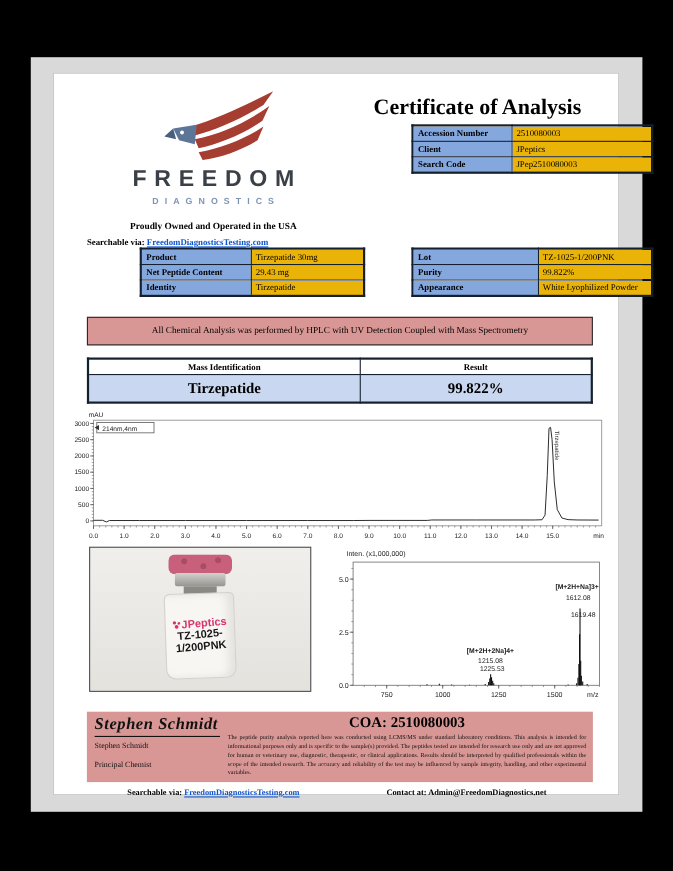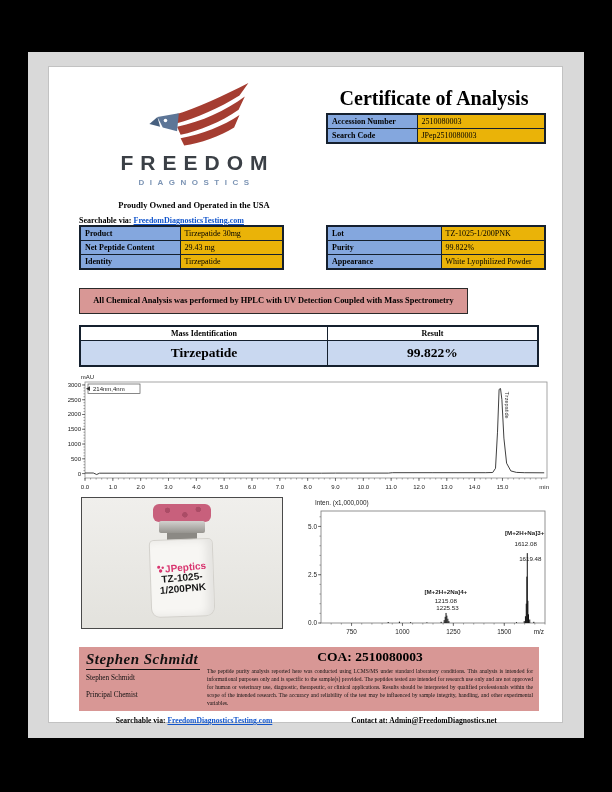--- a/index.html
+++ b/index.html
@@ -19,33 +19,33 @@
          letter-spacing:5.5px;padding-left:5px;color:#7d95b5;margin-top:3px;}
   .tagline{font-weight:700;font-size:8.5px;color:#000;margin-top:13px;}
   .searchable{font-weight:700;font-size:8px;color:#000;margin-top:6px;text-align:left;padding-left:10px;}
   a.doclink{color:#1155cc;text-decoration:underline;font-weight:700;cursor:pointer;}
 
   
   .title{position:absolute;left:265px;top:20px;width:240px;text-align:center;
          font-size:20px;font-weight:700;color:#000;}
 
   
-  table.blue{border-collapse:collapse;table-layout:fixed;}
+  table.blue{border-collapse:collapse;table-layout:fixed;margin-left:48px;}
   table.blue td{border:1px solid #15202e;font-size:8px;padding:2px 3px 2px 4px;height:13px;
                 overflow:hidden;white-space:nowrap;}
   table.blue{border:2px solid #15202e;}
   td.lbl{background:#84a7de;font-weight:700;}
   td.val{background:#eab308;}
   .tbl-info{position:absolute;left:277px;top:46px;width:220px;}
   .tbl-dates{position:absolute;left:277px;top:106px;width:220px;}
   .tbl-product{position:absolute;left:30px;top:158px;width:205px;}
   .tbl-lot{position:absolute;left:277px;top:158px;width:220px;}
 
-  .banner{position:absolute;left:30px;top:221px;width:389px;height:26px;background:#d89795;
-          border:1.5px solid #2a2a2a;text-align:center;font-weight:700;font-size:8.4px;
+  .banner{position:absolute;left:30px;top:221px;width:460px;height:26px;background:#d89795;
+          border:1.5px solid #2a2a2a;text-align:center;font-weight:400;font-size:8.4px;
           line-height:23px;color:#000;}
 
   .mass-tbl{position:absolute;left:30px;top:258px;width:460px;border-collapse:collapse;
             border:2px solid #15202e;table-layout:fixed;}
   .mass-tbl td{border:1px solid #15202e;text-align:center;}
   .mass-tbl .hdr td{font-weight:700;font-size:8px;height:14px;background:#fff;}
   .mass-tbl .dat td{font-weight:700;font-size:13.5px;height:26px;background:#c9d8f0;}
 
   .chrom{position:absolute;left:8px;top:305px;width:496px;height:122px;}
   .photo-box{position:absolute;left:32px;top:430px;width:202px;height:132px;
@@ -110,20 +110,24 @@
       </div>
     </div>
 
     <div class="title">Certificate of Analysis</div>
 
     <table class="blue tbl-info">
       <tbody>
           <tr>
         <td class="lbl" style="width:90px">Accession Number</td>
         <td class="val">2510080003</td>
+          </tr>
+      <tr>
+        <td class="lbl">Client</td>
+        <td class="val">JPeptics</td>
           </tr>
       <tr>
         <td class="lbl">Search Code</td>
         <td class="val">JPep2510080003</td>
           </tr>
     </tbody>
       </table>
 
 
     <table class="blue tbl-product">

----------

Of the lines above, copy each that contains "margin".

          letter-spacing:5.5px;padding-left:5px;color:#7d95b5;margin-top:3px;}
   .tagline{font-weight:700;font-size:8.5px;color:#000;margin-top:13px;}
   .searchable{font-weight:700;font-size:8px;color:#000;margin-top:6px;text-align:left;padding-left:10px;}
+  table.blue{border-collapse:collapse;table-layout:fixed;margin-left:48px;}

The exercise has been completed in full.